The Guardian chief executive David Pemsel told an inspiring story of how the media group had gone from an £87m loss in 2015 – and year-on-year losses that were threatening the very existence of the 200-year-old organisation – to breaking even this year. And all this without introducing a paywall. Having been disrupted by digital, The Guardian completely re-engineered its business, made smart use of data to track and involve readers and encouraged a sustainable model of voluntary contributions.

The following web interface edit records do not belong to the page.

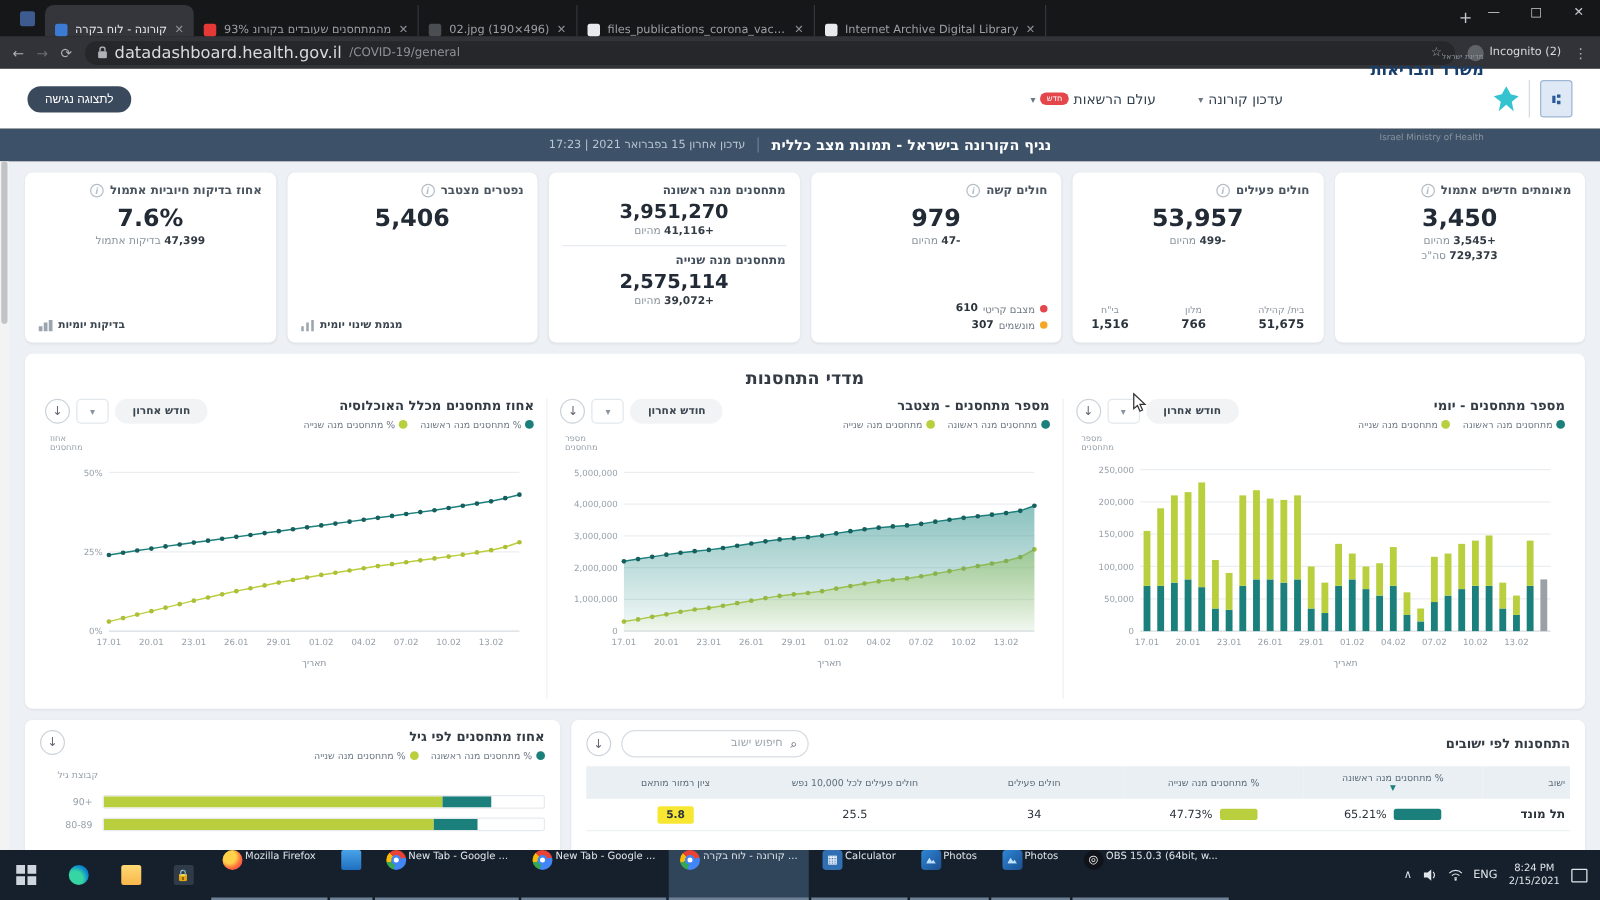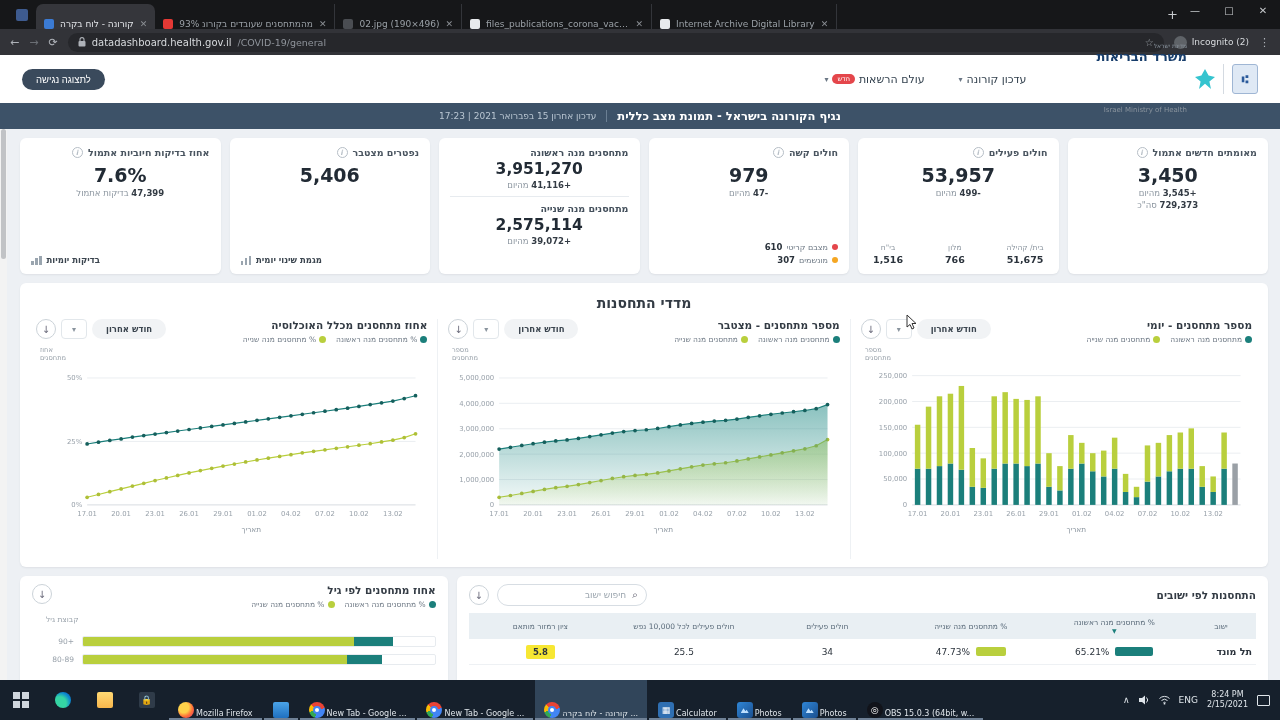--- a/index.html
+++ b/index.html
@@ -17,21 +17,21 @@
   .tab .t { white-space:nowrap; overflow:hidden; text-overflow:ellipsis; }
   .tab .x { color:#8b8f94; font-size:9px; flex:none; }
   .newtab { color:#c7cacd; font-size:13px; margin:0 0 7px 10px; }
   .winctl { margin-left:auto; display:flex; align-self:flex-start; }
   .winctl span { color:#c7cacd; font-size:10px; width:34px; text-align:center; line-height:22px; }
   .toolbar { height:26px; background:#323338; display:flex; align-items:center; padding:0 10px; gap:10px; }
   .navbtn { color:#aeb2b8; font-size:11px; }
   .navbtn.dim { color:#6b6f75; }
   .urlbox { flex:1; height:19px; background:#26272b; border-radius:10px; display:flex; align-items:center;
             padding:0 10px; gap:6px; }
-  .urlbox .host { color:#d7dadd; font-size:10px;text-align:right; }
+  .urlbox .host { color:#d7dadd; font-size:13px;text-align:right; }
   .urlbox .path { color:#8f949b; font-size:9.5px; }
   .star { margin-left:auto; color:#9aa0a6; font-size:10px; }
   .incog { display:flex; align-items:center; gap:5px; color:#d7dadd; font-size:9px; }
   .incog .ic { width:13px; height:13px; border-radius:50%; background:#5f6368; display:inline-block; }
   .lock-svg { flex:none; }
 
   
   .site-header { height:48px; background:#fff; display:flex; align-items:center; padding:0 22px; direction:rtl; }
   .logo { display:flex; align-items:center; gap:8px; }
   .emblem { width:26px; height:30px; background:#dfe9f5; border:1px solid #9fb6d4; border-radius:3px;
@@ -110,41 +110,41 @@
   .tbl-panel { flex:1.95; padding:8px 12px; overflow:hidden; }
   .age-panel { flex:1; padding:8px 12px; overflow:hidden; }
   .tbl-head { display:flex; align-items:center; }
   .tbl-title { font-size:10.5px; font-weight:bold; color:#333b44; }
   .search-pill { margin-right:auto; width:150px; height:22px; border:1px solid #d7dde3; border-radius:12px;
                  display:flex; align-items:center; gap:6px; padding:0 8px; color:#9aa4ad; font-size:9px; background:#fff; }
   .search-pill .mag { font-size:10px; color:#556; }
   .tbl-dl { margin-right:8px; }
   table.city { width:100%; border-collapse:collapse; margin-top:7px; table-layout:fixed; }
   table.city th { background:#e9eff3; font-size:7.5px; color:#5a6b7a; font-weight:normal; padding:5px 4px; text-align:center; }
-  table.city th.first { width:70px; }
+  table.city th.first { text-align:right; width:70px; }
   table.city td { font-size:9px; color:#2b333c; padding:7px 4px; text-align:center; border-bottom:1px solid #eef1f4; }
   table.city td.city-name { text-align:right; font-weight:bold; font-size:9.5px; }
   .sort-arrow { color:#1b7f7b; font-size:6px; display:block; }
   .pct-cell { display:flex; align-items:center; justify-content:center; gap:6px; }
   .pct-bar { height:9px; border-radius:2px; flex:none; }
   .score { background:#f7e733; padding:2px 7px; border-radius:2px; font-weight:bold; font-size:8.5px; }
 
   .age-head { display:flex; justify-content:space-between; align-items:flex-start; }
   .age-ylabel { font-size:7.5px; color:#98a1aa; margin:6px 0 3px; direction:ltr; text-align:left; padding-left:14px; }
   .age-rows { direction:ltr;margin-top:12px; }
   .age-row { display:flex; align-items:center; gap:8px; margin-bottom:7px; }
   .age-row .lbl { width:42px; text-align:right; font-size:7.5px; color:#98a1aa; }
   .age-track { flex:1; height:11px; border:1px solid #e7ebef; border-radius:2px; display:flex; overflow:hidden; background:#fff; }
   .age-track .g { background:#b9cf3d; height:100%; }
   .age-track .t { background:#1b7f7b; height:100%; }
 
   
   .taskbar { height:40px; background:#16202c; display:flex; align-items:stretch; direction:ltr; position:relative; }
   .tb-icon { width:42px; display:flex; align-items:center; justify-content:center; }
-  .tb-btn { display:flex; align-items:flex-end; gap:2px; padding:0 9px; max-width:150px; min-width:0;
+  .tb-btn { display:flex; align-items:flex-start; gap:2px; padding:0 9px; max-width:150px; min-width:0;
             border-bottom:2px solid #6f8196; margin:0 1px; }
   .tb-btn.active { background:#31455a; }
   .tb-btn .lbl { color:#dfe5ea; font-size:8px; white-space:nowrap; overflow:hidden; text-overflow:ellipsis; }
   .tb-ico { width:16px; height:16px; flex:none; border-radius:3px; position:relative; }
   .chrome-ico { border-radius:50%;
      background:conic-gradient(from -45deg,#ea4335 0 120deg,#4285f4 0 240deg,#34a853 0 300deg,#fbbc05 0 360deg); }
   .chrome-ico::after { content:""; position:absolute; inset:4px; background:#fff; border-radius:50%; border:2px solid #4285f4; }
   .ff-ico { border-radius:50%; background:radial-gradient(circle at 35% 35%,#ffd24a 0 35%,#ff7139 60%,#e1306c 100%); }
   .edge-ico { border-radius:50%; background:radial-gradient(circle at 30% 70%,#35d5a4 0 40%,#0a84d0 70%,#0a5ea8 100%); }
   .folder-ico { background:linear-gradient(#ffd974,#f8b64c); border-radius:2px; }

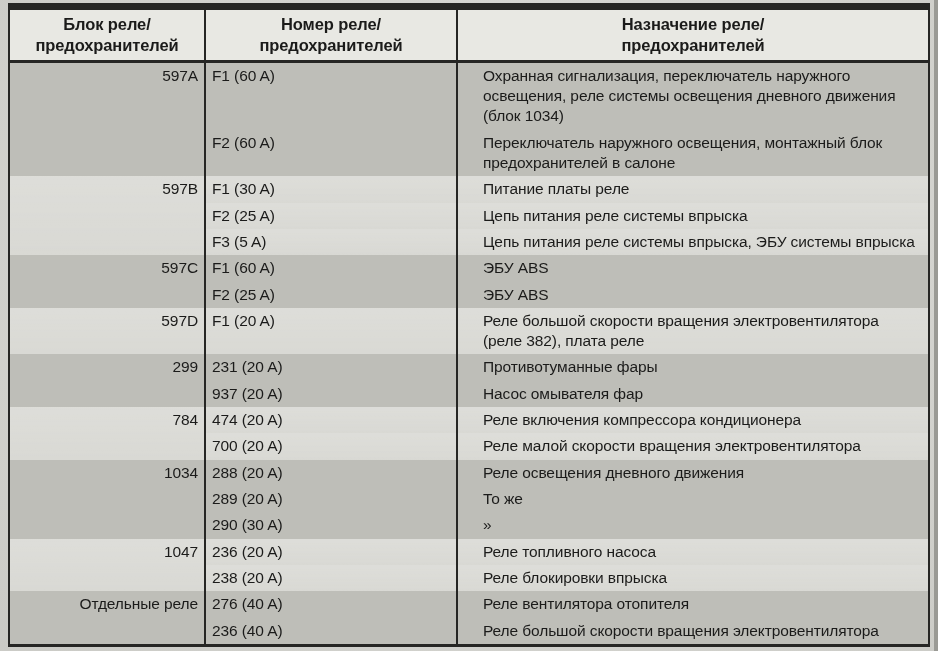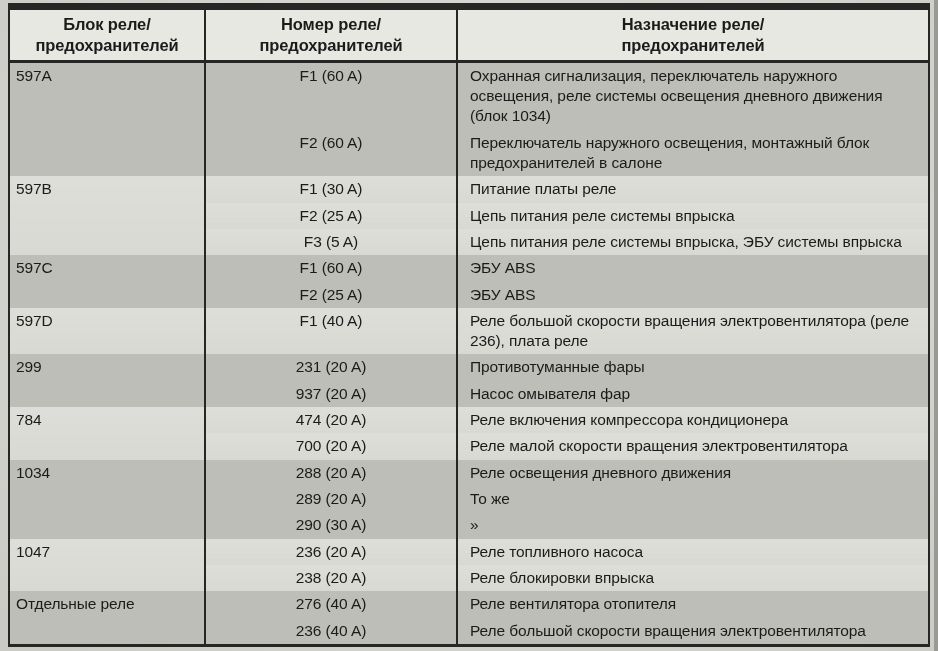--- a/index.html
+++ b/index.html
@@ -51,23 +51,23 @@
     vertical-align: middle;
   }
   th.sep, td.sep { border-right: 2px solid var(--border); }
   td {
     font-size: 15.5px;
     line-height: 20px;
     padding: 3px 6px;
     vertical-align: top;
     letter-spacing: -0.1px;
   }
-  td.col-block { text-align: left; }
-  td.col-num   { text-align: center; }
-  td.col-purpose { text-align: left; padding-left: 12px; padding-right: 12px; }
+  td.col-block { text-align: right; }
+  td.col-num   { }
+  td.col-purpose { text-align: left; padding-left: 25px; padding-right: 12px; }
   tr.band-dark  td { background: var(--band-dark); }
   tr.band-light td { background: var(--band-light); }
   
   tr.band-light td { background-image: linear-gradient(rgba(255,255,255,0.12), rgba(255,255,255,0)); margin-left: 32px; }
 </style>
 </head>
 <body>
 
 <div class="page">
   <table class="fuse-table">
@@ -123,22 +123,22 @@
         <td class="col-num sep">F1 (60 A)</td>
         <td class="col-purpose">ЭБУ ABS</td>
       </tr>
       <tr class="band-dark">
         <td class="col-num sep">F2 (25 A)</td>
         <td class="col-purpose">ЭБУ ABS</td>
       </tr>
 
       <tr class="band-light">
         <td class="col-block sep">597D</td>
-        <td class="col-num sep">F1 (40 A)</td>
-        <td class="col-purpose">Реле большой скорости вращения электровентилятора (реле 236), плата реле</td>
+        <td class="col-num sep">F1 (20 A)</td>
+        <td class="col-purpose">Реле большой скорости вращения электровентилятора (реле 382), плата реле</td>
       </tr>
 
       <tr class="band-dark">
         <td class="col-block sep" rowspan="2">299</td>
         <td class="col-num sep">231 (20 A)</td>
         <td class="col-purpose">Противотуманные фары</td>
       </tr>
       <tr class="band-dark">
         <td class="col-num sep">937 (20 A)</td>
         <td class="col-purpose">Насос омывателя фар</td>

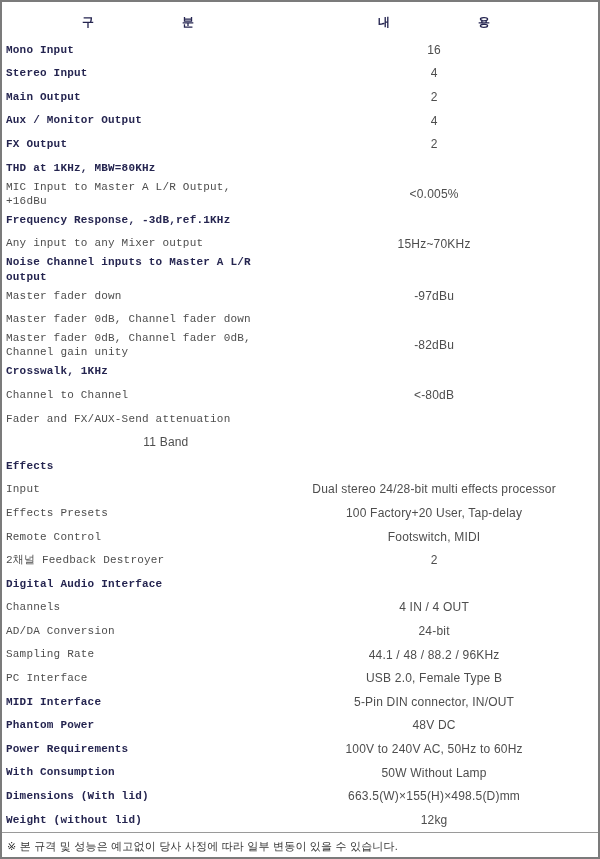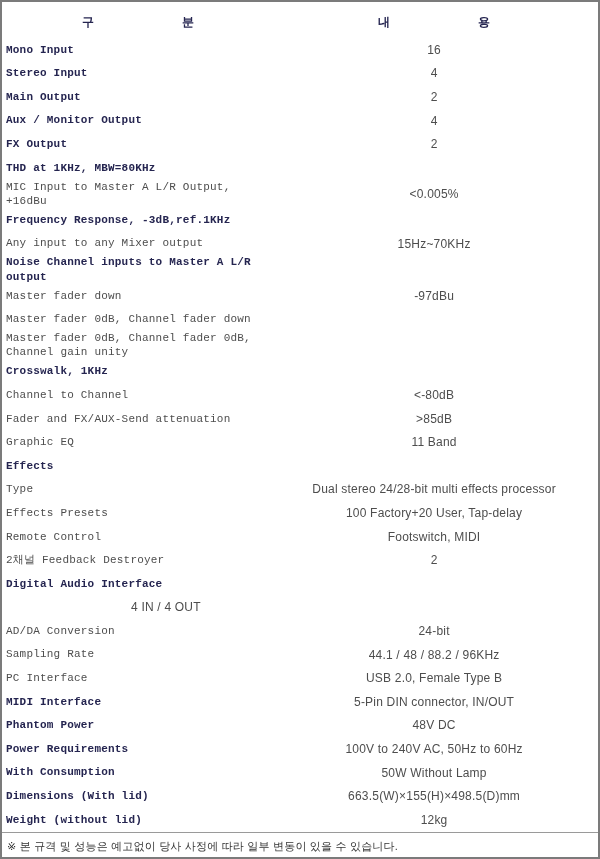--- a/index.html
+++ b/index.html
@@ -155,49 +155,48 @@
     <div class="c2 value">-97dBu</div>
   </div>
 
   <div class="row">
     <div class="c1 label">Master fader 0dB, Channel fader down</div>
   </div>
 
   <div class="row">
     <div class="c1 label">Master fader 0dB, Channel fader 0dB,
 Channel gain unity</div>
+    <div class="c2 value">-82dBu</div>
   </div>
 
   <div class="row bold">
     <div class="c1 label">Crosswalk, 1KHz</div>
     <div class="c2 value"></div>
   </div>
 
   <div class="row">
     <div class="c1 label">Channel to Channel</div>
     <div class="c2 value">&lt;-80dB</div>
   </div>
 
   <div class="row">
     <div class="c1 label">Fader and FX/AUX-Send attenuation</div>
-    <div class="c2 value">&gt;85dB</div>
-  </div>
-
-  <div class="row">
-    <div class="c1 label">Graphic EQ</div>
+  </div>
+
+  <div class="row">
     <div class="c2 value">11 Band</div>
   </div>
 
   <div class="row bold">
     <div class="c1 label">Effects</div>
     <div class="c2 value"></div>
   </div>
 
   <div class="row">
-    <div class="c1 label">Type</div>
+    <div class="c1 label">Input</div>
     <div class="c2 value">Dual stereo 24/28-bit multi effects processor</div>
   </div>
 
   <div class="row">
     <div class="c1 label">Effects Presets</div>
     <div class="c2 value">100 Factory+20 User, Tap-delay</div>
   </div>
 
   <div class="row">
     <div class="c1 label">Remote Control</div>
@@ -208,20 +207,21 @@
     <div class="c1 label">2채널 Feedback Destroyer</div>
     <div class="c2 value">2</div>
   </div>
 
   <div class="row bold">
     <div class="c1 label">Digital Audio Interface</div>
     <div class="c2 value"></div>
   </div>
 
   <div class="row">
+    <div class="c1 label">Channels</div>
     <div class="c2 value">4 IN / 4 OUT</div>
   </div>
 
   <div class="row">
     <div class="c1 label">AD/DA Conversion</div>
     <div class="c2 value">24-bit</div>
   </div>
 
   <div class="row">
     <div class="c1 label">Sampling Rate</div>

Old vs new media disruption was writ large in a future-gazing panel session titled “Media 2024”. With P&G’s Gerry D’Angelo playing the role of referee, in the red corner were David Dinsmore of News UK and Tess Alps of Thinkbox, and in the blue corner Facebook VP, Steve Hatch, and the impressive Nishma Robb of Google. Do we need to add some more substance in here?

Driving improved performance

Ebiquity’s head of UK effectiveness, Nick Pugh, led a panel on contemporary marketing effectiveness picking up on the themes of a recent Isba and Ebiquity whitepaper on effectiveness. Nick argued that the science of marketing effectiveness can help to restore trust in marketing – particularly digital – by making sense of the disrupted lives all brand custodians lead today. He outlined the key steps required for building a marketing effectiveness culture detailed in the whitepaper, ranging from buy-in from the top down to a preparedness to break down silos, join up datasets and functions.

Direct Line Group’s marketing director, Mark Evans, characterised the marketing community as being split between “thrivers and just-survivers”. While many have been side-swiped by trust and disruption, in many businesses, marketing effectiveness culture is alive and well. Success demands curiosity and a combination of patience (to let the capability grow) and impatience (to get there as fast as possible).

Brain food

By drawing together brands, agencies, publishers, and platforms for a once a year big pow-wow, the Isba conference addresses issues that matter in marketing. But it also attracts challenging external voices who put familiar issues in a new light. I left the event with new perspective, a bit more trusting and a bit less disrupted. Whether I’ll be a whole lot more effective by 2024 remains to be seen.